Her servants were often spies in the pay of her enemies. Nor was her life what we would call physically comfortable, let alone luxurious. For several months a year, drafts sliced through palace rooms like knives. Rats and insects nested behind gilded walls. Nor was the queen consort necessarily rolling in money; she possessed only the funds which her husband chose to bestow upon her ' in some cases, nothing.
Until the mid-nineteenth century when travel became easier, the princess sent off to wed a foreign monarch would likely never see her family again. The childhood friends and devoted servants she brought to her new country caused jealous intrigues and were often sent home as meddling intruders, leaving the princess alone and friendless.
Perhaps we will begin to comprehend why a decent God-fearing woman, cast upon a foreign shore bereft of family and friends, might jump into an adulterous affair, might seek a little love and understanding in the midst of her misery.

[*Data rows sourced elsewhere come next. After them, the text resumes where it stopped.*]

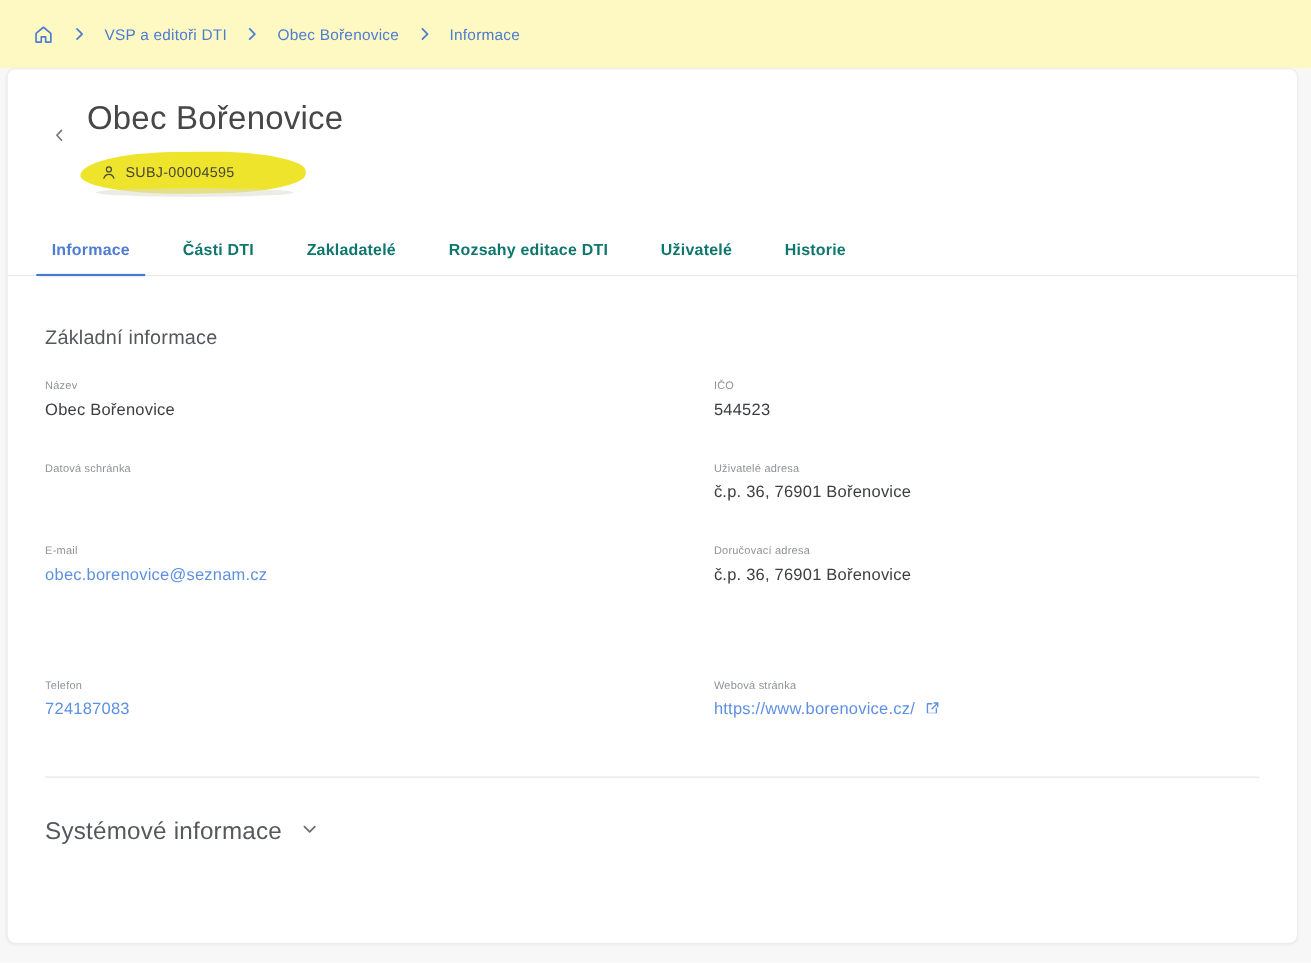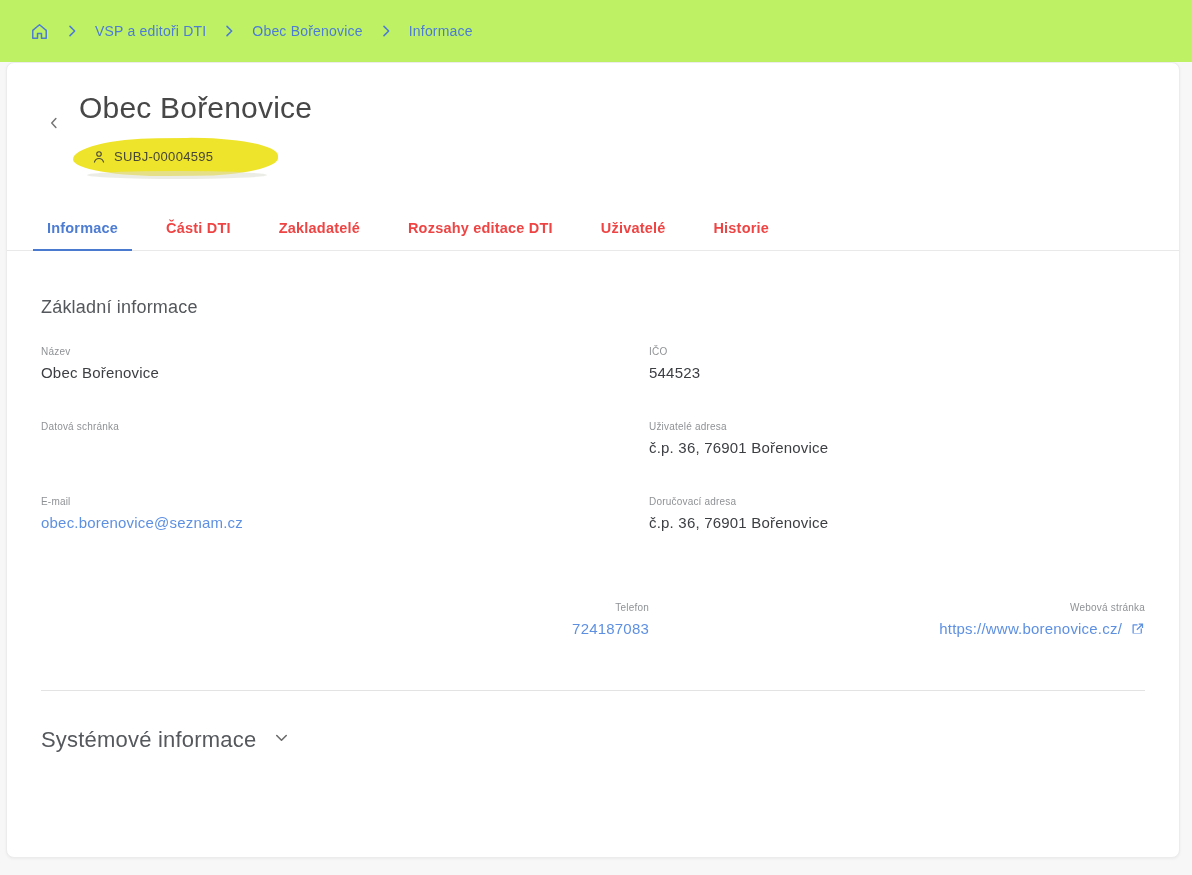"VSP a editoři DTI" .breadcrumb-bar { background: #bef264 -> #fef9c3 }
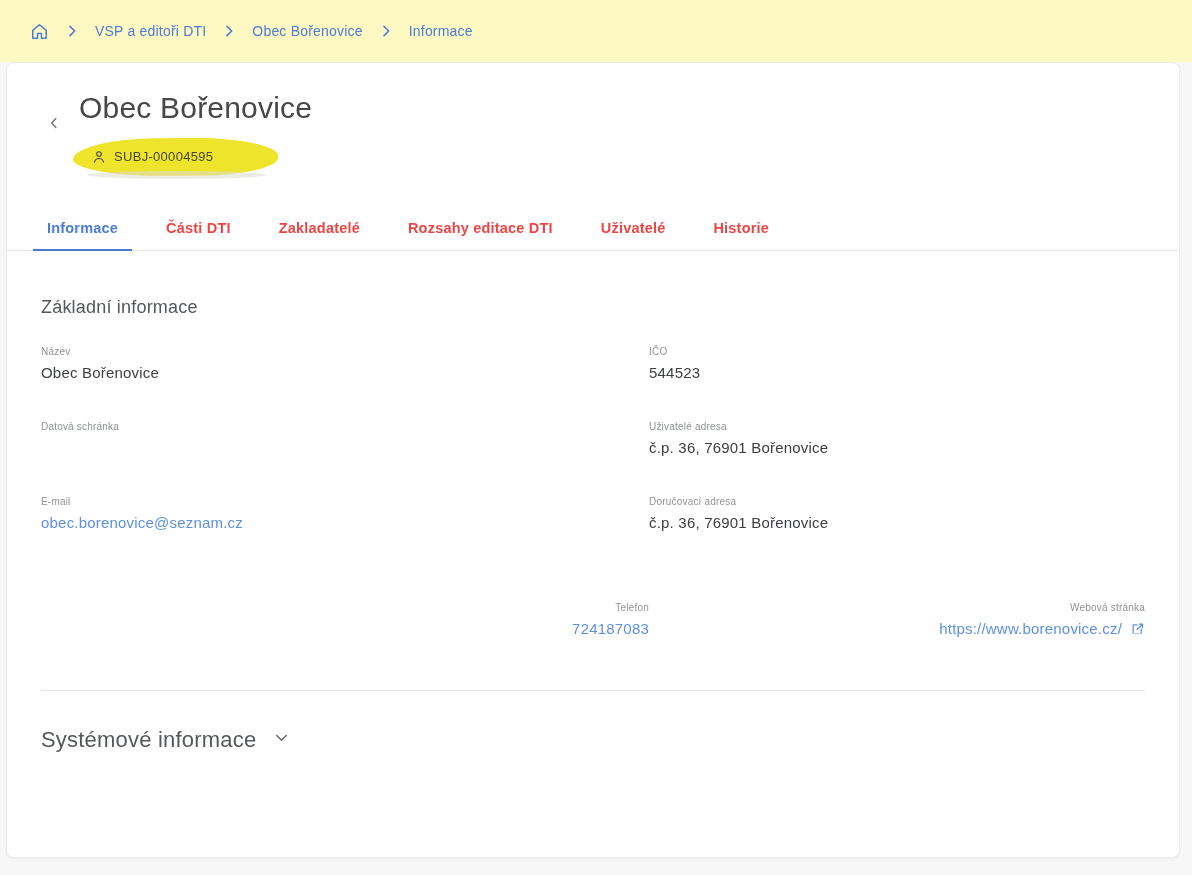"Části DTI" .tab { color: #ef4444 -> #0f766e }
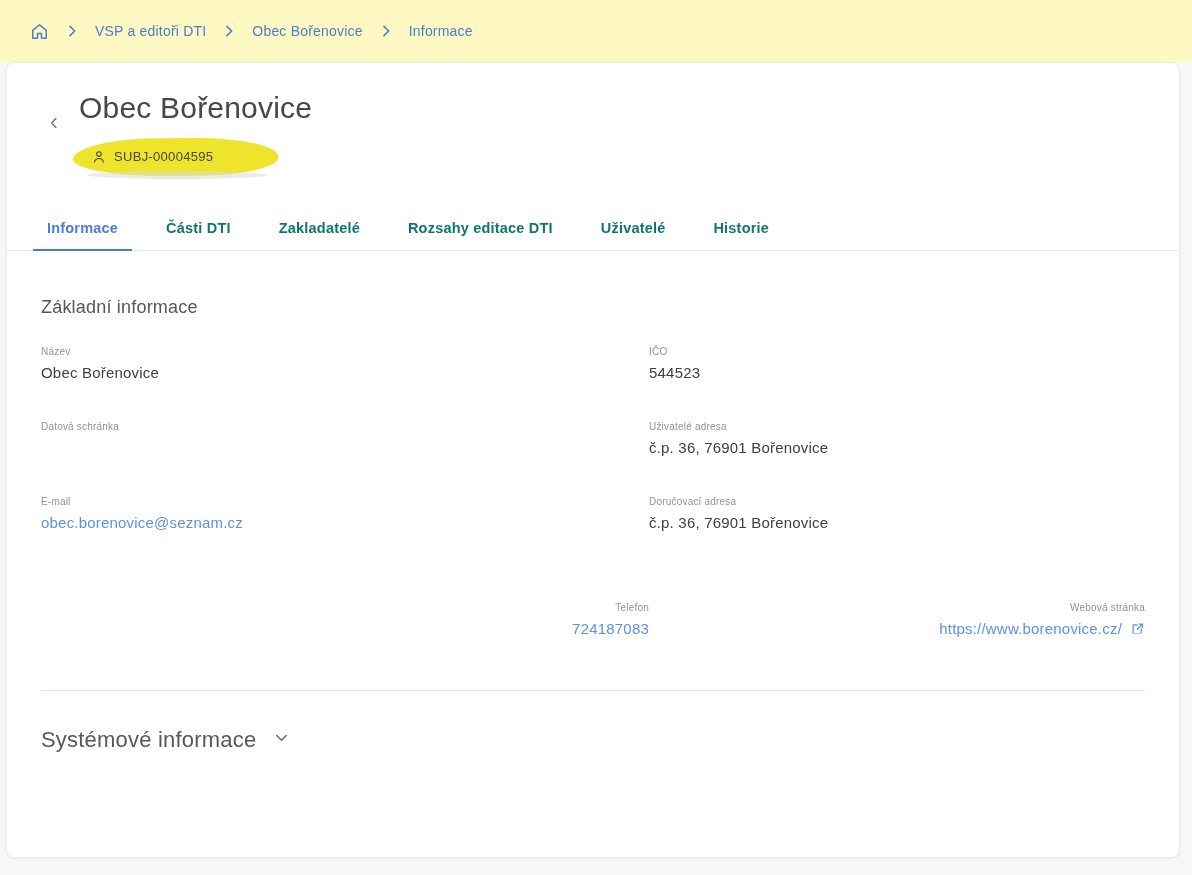"Telefon" .row-last { margin-top: 30px -> 46px; text-align: right -> none }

The beauty of royal lodgings increased with the centuries. The medieval queen spent most of her time in the great hall, a large dark chamber with slits for windows and an enormous hearth. Meals were served here, and in between meals the queen sewed with her ladies and met with subjects seeking mercy or justice. But she was not alone in the hall; also present were the rest of the royal family, the entire court, bustling servants, and flea-bitten dogs hunting for food scraps on the rush-covered floor. There was scant furniture, and that was uncomfortable ' tables, benches, and, for the queen, a stiff high-backed chair. Vivid tapestries covered the stone walls but did little to dispel the gloom.